The Avrami equation (Eq. 2) is frequently employed to analyze the isothermal crystallization kinetics of polymers. The Avrami parameter n can be obtained from the slopes. Figure 12 shows such plots for the samples of neat iPP and iPP/ES1 isothermally crystallized at 135 °C and sample of iPP/DES1 isothermally crystallized at 140 °C. The values of n are also shown in Fig. 12. The value of n fluctuates within the range of 2.0–2.5 and is almost irrespective of the addition of ES and DES, indicating that the addition of ES and DES may not change the crystallization mechanism of iPP.

Fig. 12

Avrami plots for the samples of neat iPP and iPP/ES1 isothermally crystallized at 135 °C and sample of iPP/DES1 isothermally crystallized at 140 °C

Conclusions

The surface modification of sustainable eggshell powder with PA to form an effective β-form nucleating agent for iPP was successfully realized by the reaction between PA and the Ca²⁺ on the surface of eggshell powder. The DES demonstrated high β-form nucleating efficiency.
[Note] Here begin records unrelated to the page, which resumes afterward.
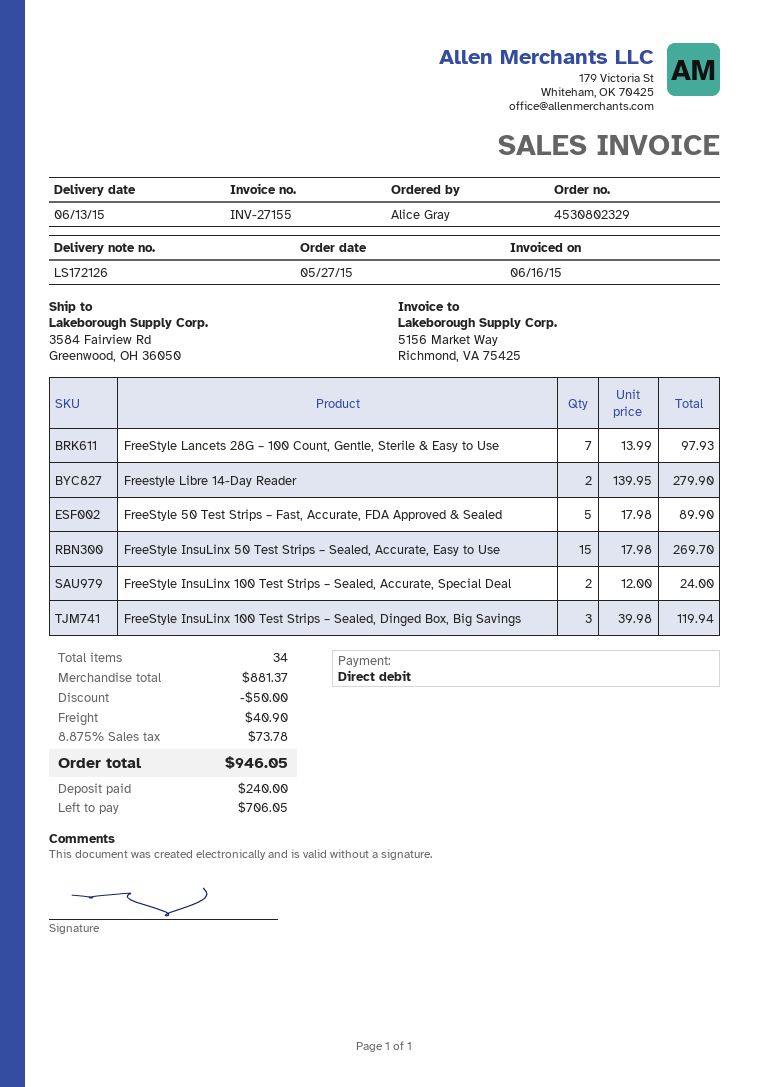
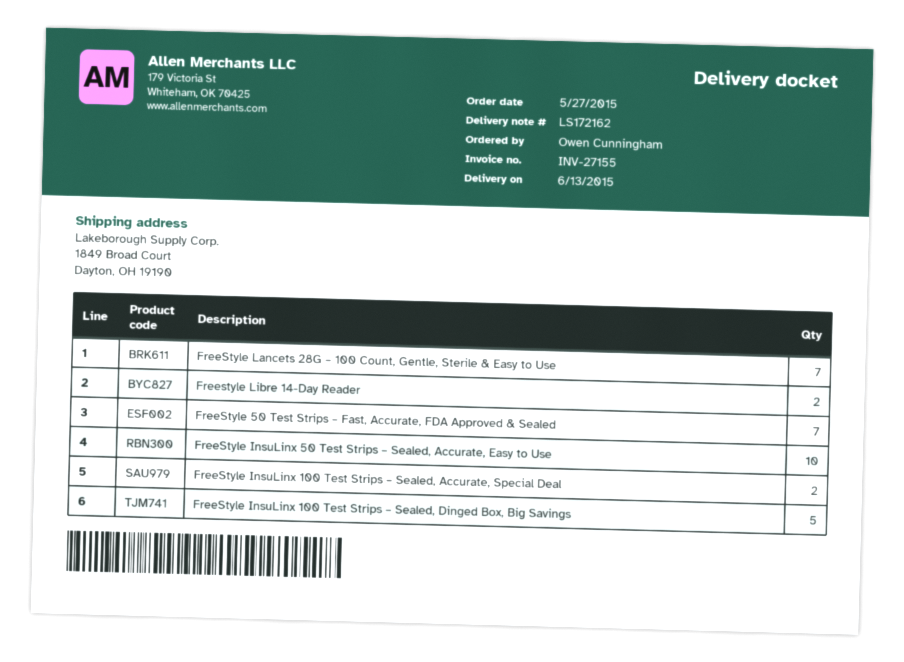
delivery note number: LS172126 -> LS172162
ordered by: Alice Gray -> Owen Cunningham
ship to: 3584 Fairview Rd, Greenwood, OH 36050 -> 1849 Broad Court, Dayton, OH 19190
FreeStyle 50 Test Strips – Fast, Accurate, FDA Approved & Sealed: 5 -> 7
FreeStyle InsuLinx 50 Test Strips – Sealed, Accurate, Easy to Use: 15 -> 10
FreeStyle InsuLinx 100 Test Strips – Sealed, Dinged Box, Big Savings: 3 -> 5

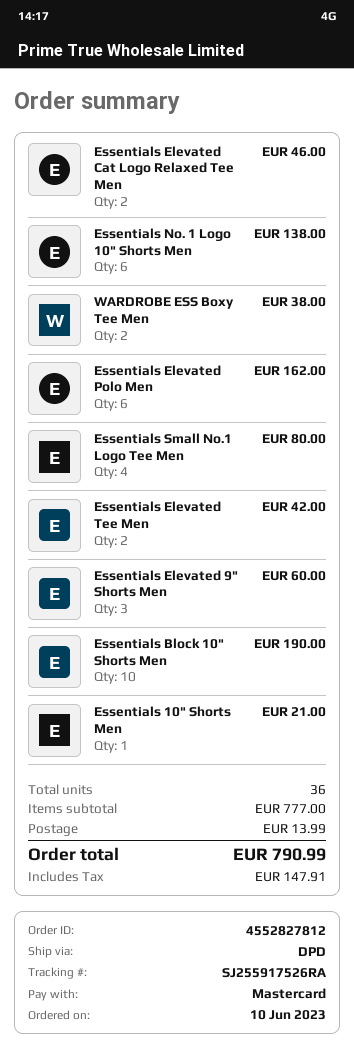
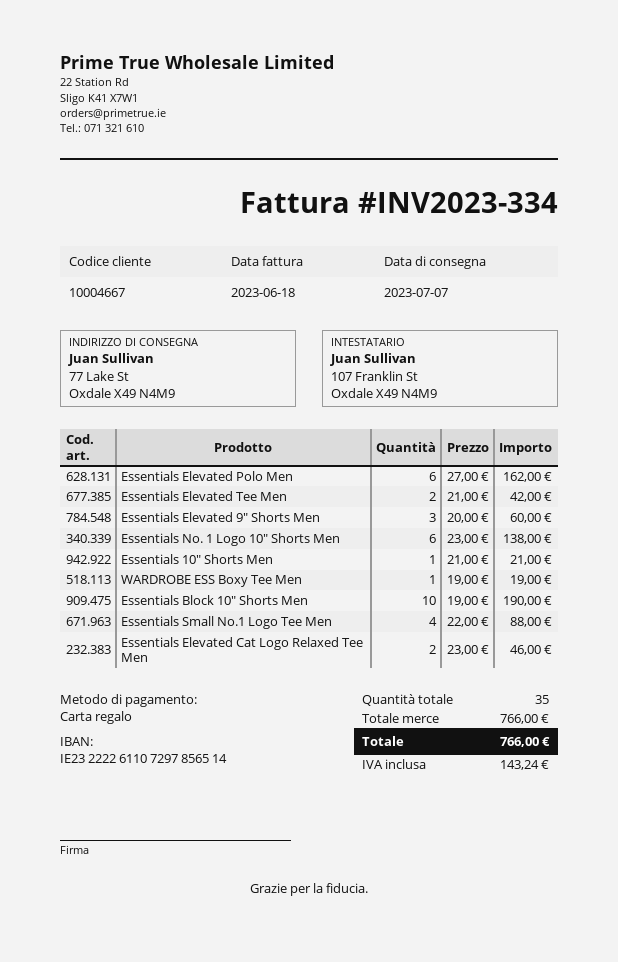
payment method: Mastercard -> gift card
WARDROBE ESS Boxy Tee Men: 2 for 38.00 -> 1 for 19.00
Essentials Small No.1 Logo Tee Men: 4 for 80.00 -> 4 for 88.00
total quantity: 36 -> 35
subtotal: 777.00 -> 766.00
shipping: 13.99 -> none
tax: 147.91 -> 143.24
total: 790.99 -> 766.00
The K _β values could reach 79% with only addition of 1 mass% DES. The K _β value of iPP nucleated by DES further increased with increasing content of DES. Moreover, the results of multiple scans indicated that the T _melt in the range from 190 to 250 °C did not affect the β-form nucleating ability and nucleating efficiency and still exhibited high β-form nucleating efficiency. The isothermal crystallization results suggested that DES had dual nucleating ability for inducing iPP crystallization. Main α-form crystals or β-form crystals formed at T _cs of 145 or 137.5 °C, respectively. In other words, the ratio of α-form crystals to β-form crystals could be tailored by simply changing isothermal crystallization temperatures. The changes in polymorphs behavior were strongly related to the thermodynamics and kinetics factors of crystallization.